Only the stretch of the listing below that runs from the line with "[768,539,834,567] 471件 ->" through the line with "[768,755,834,783] 210件 ->" is to be printed, exactly and with both ends.

**Data for this exercise:**
┄┄┄┄┄┄┄┄┄┄┄┄┄┄┄┄┄┄┄┄
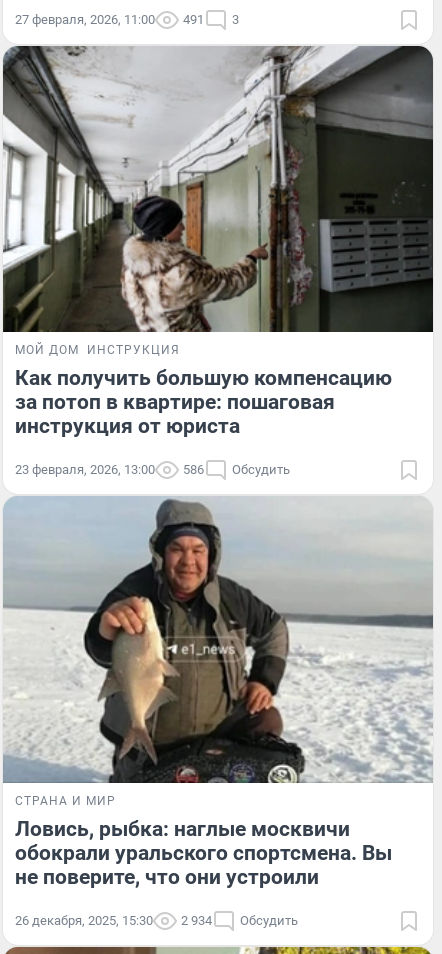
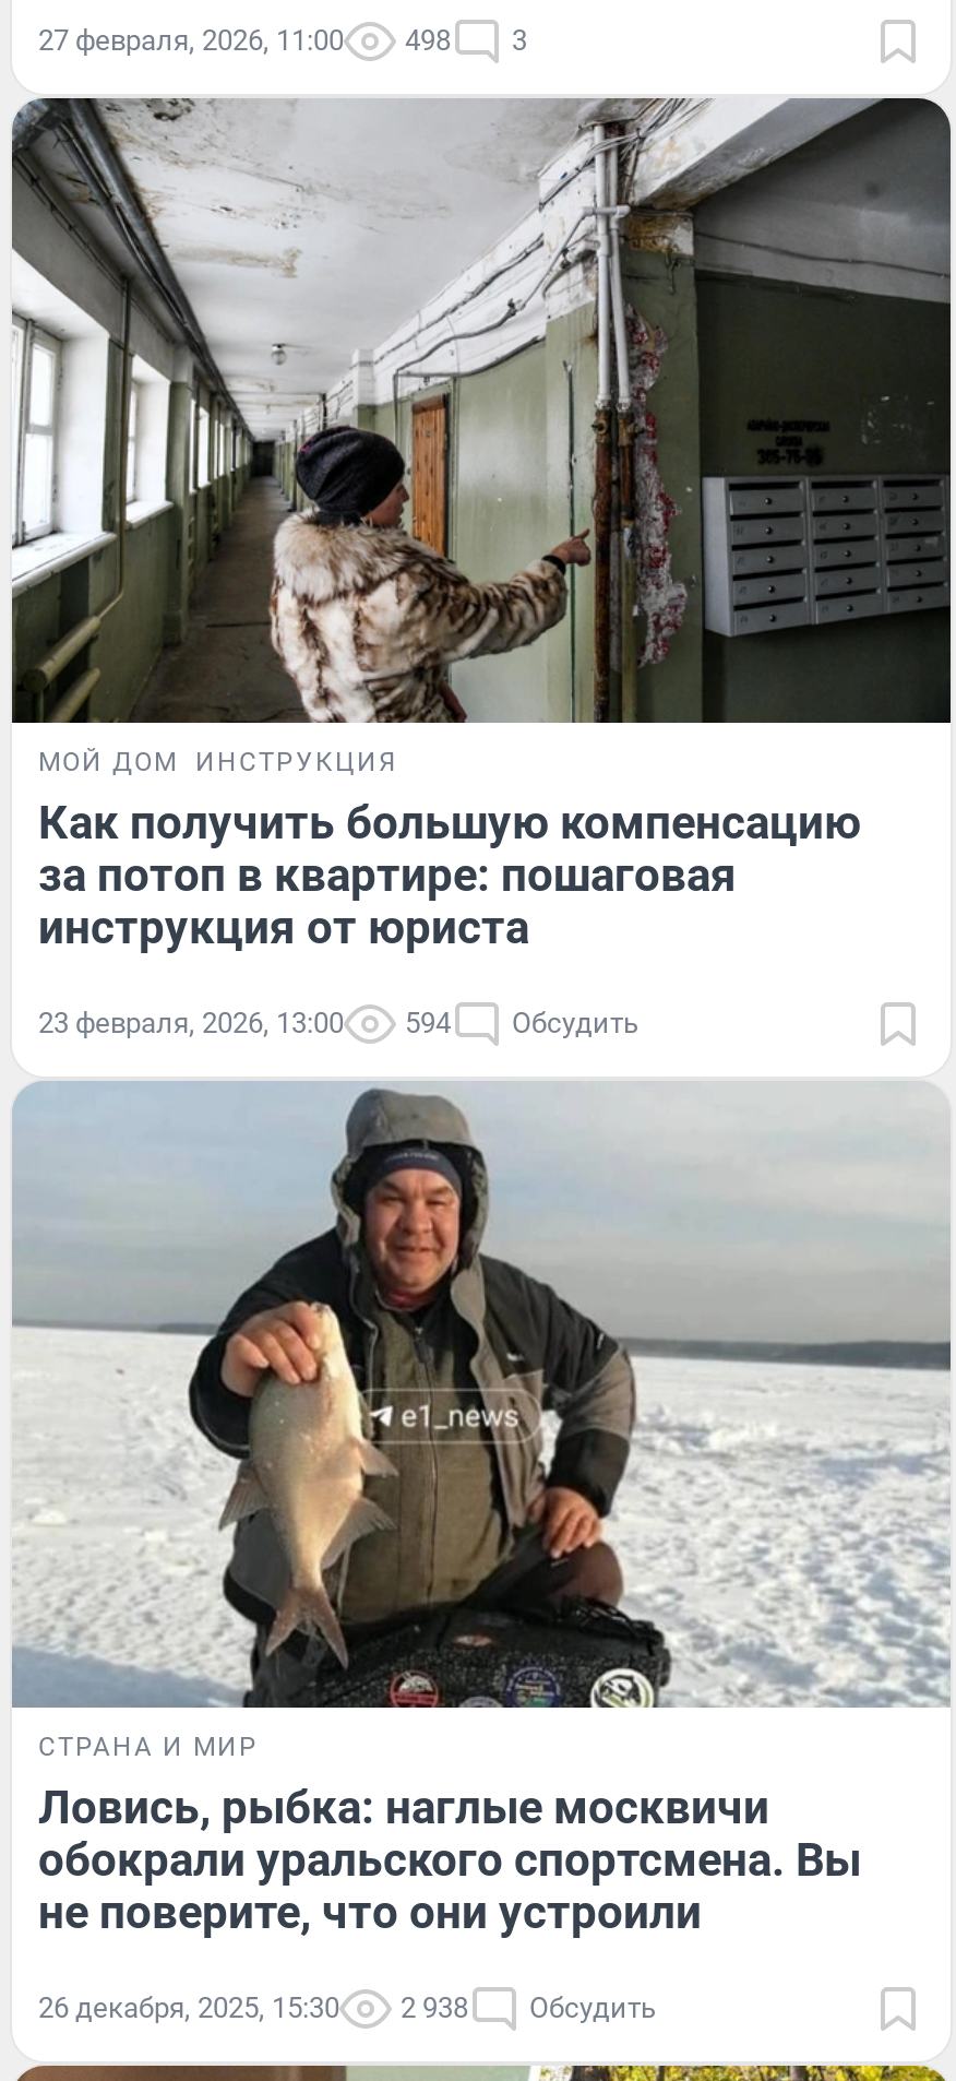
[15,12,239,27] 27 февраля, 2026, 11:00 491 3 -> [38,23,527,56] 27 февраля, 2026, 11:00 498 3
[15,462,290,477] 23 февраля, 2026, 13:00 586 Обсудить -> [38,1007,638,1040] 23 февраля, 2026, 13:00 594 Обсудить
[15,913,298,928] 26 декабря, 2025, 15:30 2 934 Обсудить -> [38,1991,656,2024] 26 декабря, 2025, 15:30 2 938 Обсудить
┄┄┄┄┄┄┄┄┄┄┄┄┄┄┄┄┄┄┄┄
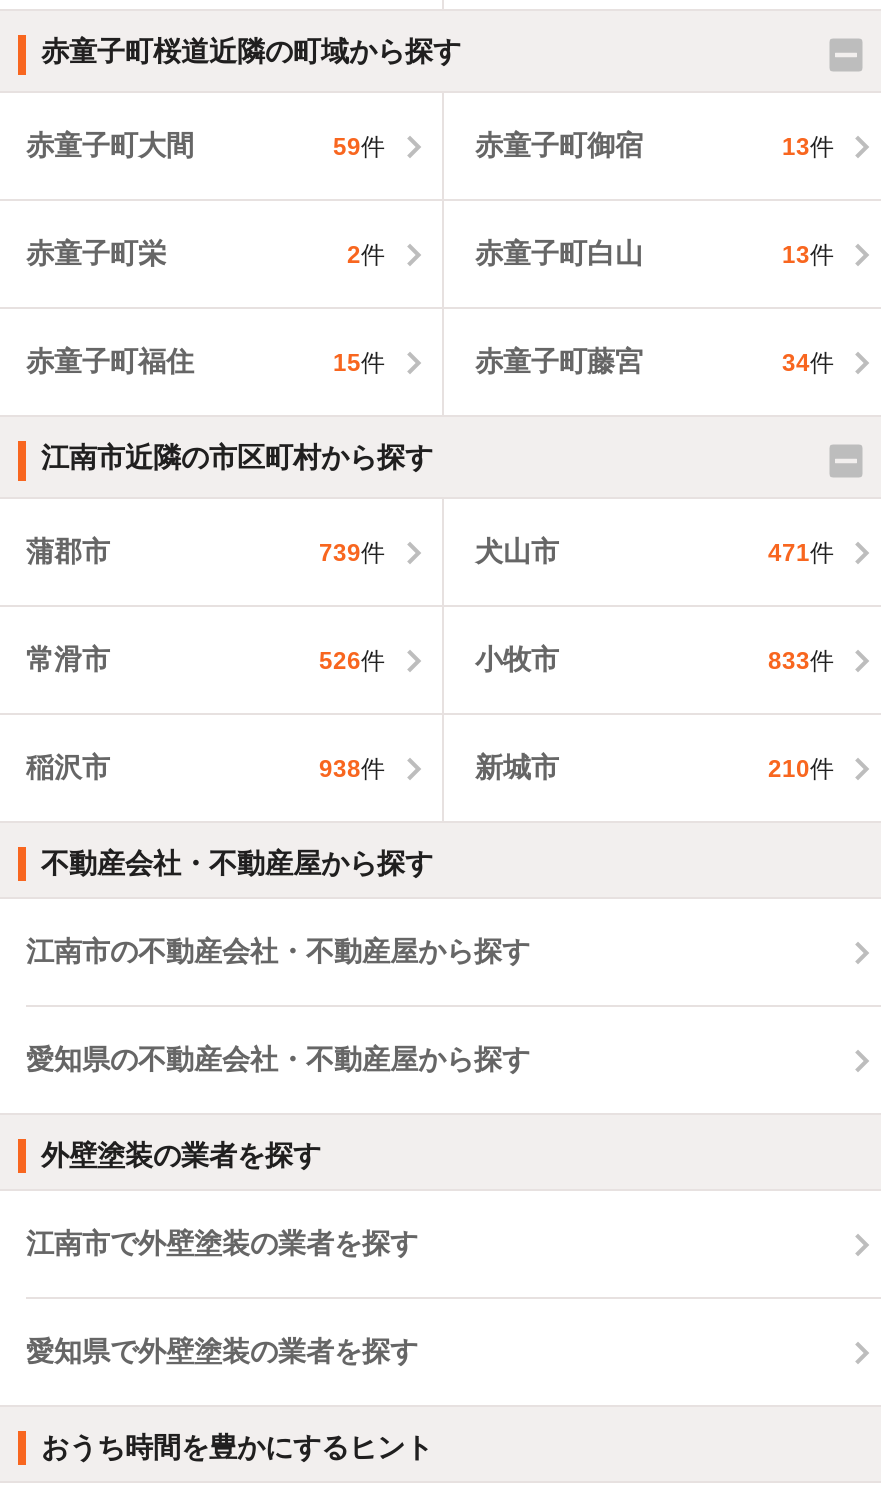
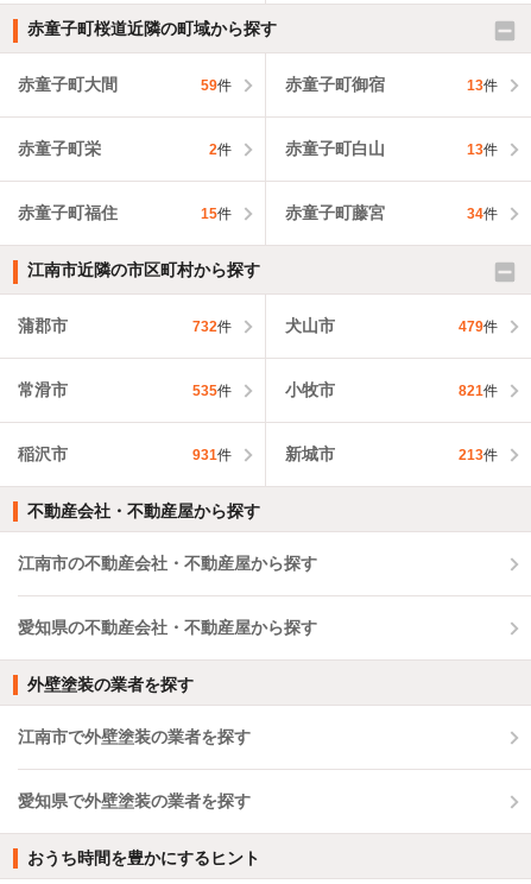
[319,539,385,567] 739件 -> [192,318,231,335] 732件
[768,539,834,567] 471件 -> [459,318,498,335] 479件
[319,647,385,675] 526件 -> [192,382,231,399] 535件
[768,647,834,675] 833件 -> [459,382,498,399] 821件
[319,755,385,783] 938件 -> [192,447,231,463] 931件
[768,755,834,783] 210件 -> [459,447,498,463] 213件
┄┄┄┄┄┄┄┄┄┄┄┄┄┄┄┄┄┄┄┄
**Your solution:**
[768,539,834,567] 471件 -> [459,318,498,335] 479件
[319,647,385,675] 526件 -> [192,382,231,399] 535件
[768,647,834,675] 833件 -> [459,382,498,399] 821件
[319,755,385,783] 938件 -> [192,447,231,463] 931件
[768,755,834,783] 210件 -> [459,447,498,463] 213件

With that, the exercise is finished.